Excerpts from a dataset:
▼
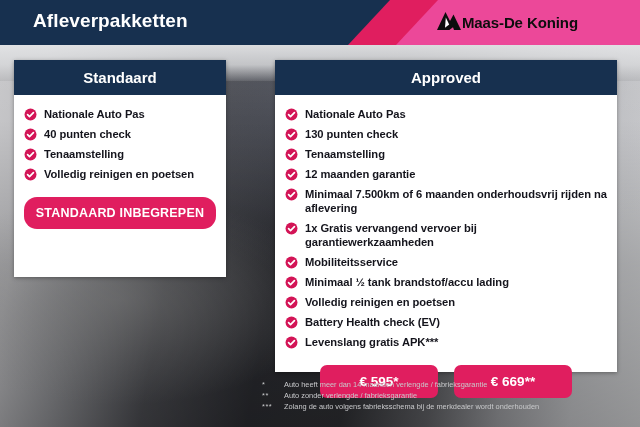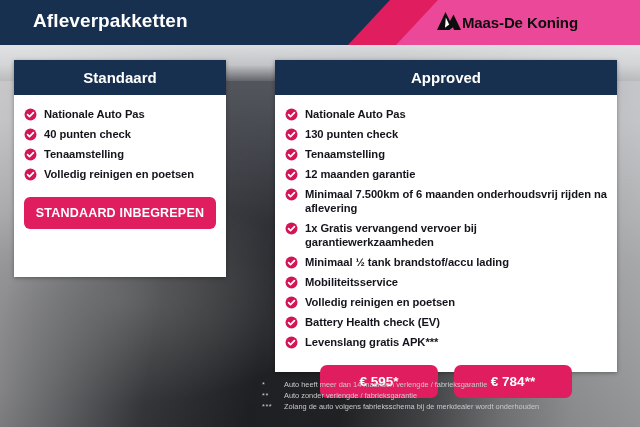--- a/index.html
+++ b/index.html
@@ -143,21 +143,21 @@
     display: block;
     width: 100%;
     border: none;
     background: #e01e5f;
     color: #ffffff;
     font-family: "Liberation Sans", sans-serif;
     font-size: 12.5px;
     font-weight: bold;
     letter-spacing: 0.2px;
     padding: 9px 0 9px 0;
-    border-radius: 6px;
+    border-radius: 13px;
     cursor: pointer;
   }
 
   .price-row {
     display: flex;
     justify-content: center;
     gap: 16px;
     padding: 10px 0 0 0;
   }
   .price-btn {
@@ -304,28 +304,28 @@
             <circle cx="12" cy="12" r="11" fill="#d31456"></circle>
             <path d="M6.6 12.4 l3.6 3.6 l7.2 -7.6" fill="none" stroke="#ffffff" stroke-width="3.1" stroke-linecap="round" stroke-linejoin="round"></path>
           </svg>
           <span class="feature-text">1x Gratis vervangend vervoer bij garantiewerkzaamheden</span>
         </li>
         <li class="feature">
           <svg class="check-badge" viewBox="0 0 24 24">
             <circle cx="12" cy="12" r="11" fill="#d31456"></circle>
             <path d="M6.6 12.4 l3.6 3.6 l7.2 -7.6" fill="none" stroke="#ffffff" stroke-width="3.1" stroke-linecap="round" stroke-linejoin="round"></path>
           </svg>
+          <span class="feature-text">Mobiliteitsservice</span>
+        </li>
+        <li class="feature">
+          <svg class="check-badge" viewBox="0 0 24 24">
+            <circle cx="12" cy="12" r="11" fill="#d31456"></circle>
+            <path d="M6.6 12.4 l3.6 3.6 l7.2 -7.6" fill="none" stroke="#ffffff" stroke-width="3.1" stroke-linecap="round" stroke-linejoin="round"></path>
+          </svg>
           <span class="feature-text">Minimaal ½ tank brandstof/accu lading</span>
-        </li>
-        <li class="feature">
-          <svg class="check-badge" viewBox="0 0 24 24">
-            <circle cx="12" cy="12" r="11" fill="#d31456"></circle>
-            <path d="M6.6 12.4 l3.6 3.6 l7.2 -7.6" fill="none" stroke="#ffffff" stroke-width="3.1" stroke-linecap="round" stroke-linejoin="round"></path>
-          </svg>
-          <span class="feature-text">Mobiliteitsservice</span>
         </li>
         <li class="feature">
           <svg class="check-badge" viewBox="0 0 24 24">
             <circle cx="12" cy="12" r="11" fill="#d31456"></circle>
             <path d="M6.6 12.4 l3.6 3.6 l7.2 -7.6" fill="none" stroke="#ffffff" stroke-width="3.1" stroke-linecap="round" stroke-linejoin="round"></path>
           </svg>
           <span class="feature-text">Volledig reinigen en poetsen</span>
         </li>
         <li class="feature">
           <svg class="check-badge" viewBox="0 0 24 24">
@@ -337,21 +337,21 @@
         <li class="feature">
           <svg class="check-badge" viewBox="0 0 24 24">
             <circle cx="12" cy="12" r="11" fill="#d31456"></circle>
             <path d="M6.6 12.4 l3.6 3.6 l7.2 -7.6" fill="none" stroke="#ffffff" stroke-width="3.1" stroke-linecap="round" stroke-linejoin="round"></path>
           </svg>
           <span class="feature-text">Levenslang gratis APK***</span>
         </li>
       </ul>
       <div class="price-row">
         <button class="price-btn">€ 595*</button>
-        <button class="price-btn">€ 784**</button>
+        <button class="price-btn">€ 669**</button>
       </div>
     </div>
   </div>
 
   <div class="footnotes">
     <div class="footnote">
       <span class="footnote-mark">*</span>
       <span class="footnote-text">Auto heeft meer dan 14 maanden verlengde / fabrieksgarantie</span>
     </div>
     <div class="footnote">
▲
• [TASK PROMPT] Word for word, restate all of the entries above and leave each picture out.

• [RESULT OF THIS EXERCISE]
--- a/index.html
+++ b/index.html
@@ -143,21 +143,21 @@
     display: block;
     width: 100%;
     border: none;
     background: #e01e5f;
     color: #ffffff;
     font-family: "Liberation Sans", sans-serif;
     font-size: 12.5px;
     font-weight: bold;
     letter-spacing: 0.2px;
     padding: 9px 0 9px 0;
-    border-radius: 6px;
+    border-radius: 13px;
     cursor: pointer;
   }
 
   .price-row {
     display: flex;
     justify-content: center;
     gap: 16px;
     padding: 10px 0 0 0;
   }
   .price-btn {
@@ -304,28 +304,28 @@
             <circle cx="12" cy="12" r="11" fill="#d31456"></circle>
             <path d="M6.6 12.4 l3.6 3.6 l7.2 -7.6" fill="none" stroke="#ffffff" stroke-width="3.1" stroke-linecap="round" stroke-linejoin="round"></path>
           </svg>
           <span class="feature-text">1x Gratis vervangend vervoer bij garantiewerkzaamheden</span>
         </li>
         <li class="feature">
           <svg class="check-badge" viewBox="0 0 24 24">
             <circle cx="12" cy="12" r="11" fill="#d31456"></circle>
             <path d="M6.6 12.4 l3.6 3.6 l7.2 -7.6" fill="none" stroke="#ffffff" stroke-width="3.1" stroke-linecap="round" stroke-linejoin="round"></path>
           </svg>
+          <span class="feature-text">Mobiliteitsservice</span>
+        </li>
+        <li class="feature">
+          <svg class="check-badge" viewBox="0 0 24 24">
+            <circle cx="12" cy="12" r="11" fill="#d31456"></circle>
+            <path d="M6.6 12.4 l3.6 3.6 l7.2 -7.6" fill="none" stroke="#ffffff" stroke-width="3.1" stroke-linecap="round" stroke-linejoin="round"></path>
+          </svg>
           <span class="feature-text">Minimaal ½ tank brandstof/accu lading</span>
-        </li>
-        <li class="feature">
-          <svg class="check-badge" viewBox="0 0 24 24">
-            <circle cx="12" cy="12" r="11" fill="#d31456"></circle>
-            <path d="M6.6 12.4 l3.6 3.6 l7.2 -7.6" fill="none" stroke="#ffffff" stroke-width="3.1" stroke-linecap="round" stroke-linejoin="round"></path>
-          </svg>
-          <span class="feature-text">Mobiliteitsservice</span>
         </li>
         <li class="feature">
           <svg class="check-badge" viewBox="0 0 24 24">
             <circle cx="12" cy="12" r="11" fill="#d31456"></circle>
             <path d="M6.6 12.4 l3.6 3.6 l7.2 -7.6" fill="none" stroke="#ffffff" stroke-width="3.1" stroke-linecap="round" stroke-linejoin="round"></path>
           </svg>
           <span class="feature-text">Volledig reinigen en poetsen</span>
         </li>
         <li class="feature">
           <svg class="check-badge" viewBox="0 0 24 24">
@@ -337,21 +337,21 @@
         <li class="feature">
           <svg class="check-badge" viewBox="0 0 24 24">
             <circle cx="12" cy="12" r="11" fill="#d31456"></circle>
             <path d="M6.6 12.4 l3.6 3.6 l7.2 -7.6" fill="none" stroke="#ffffff" stroke-width="3.1" stroke-linecap="round" stroke-linejoin="round"></path>
           </svg>
           <span class="feature-text">Levenslang gratis APK***</span>
         </li>
       </ul>
       <div class="price-row">
         <button class="price-btn">€ 595*</button>
-        <button class="price-btn">€ 784**</button>
+        <button class="price-btn">€ 669**</button>
       </div>
     </div>
   </div>
 
   <div class="footnotes">
     <div class="footnote">
       <span class="footnote-mark">*</span>
       <span class="footnote-text">Auto heeft meer dan 14 maanden verlengde / fabrieksgarantie</span>
     </div>
     <div class="footnote">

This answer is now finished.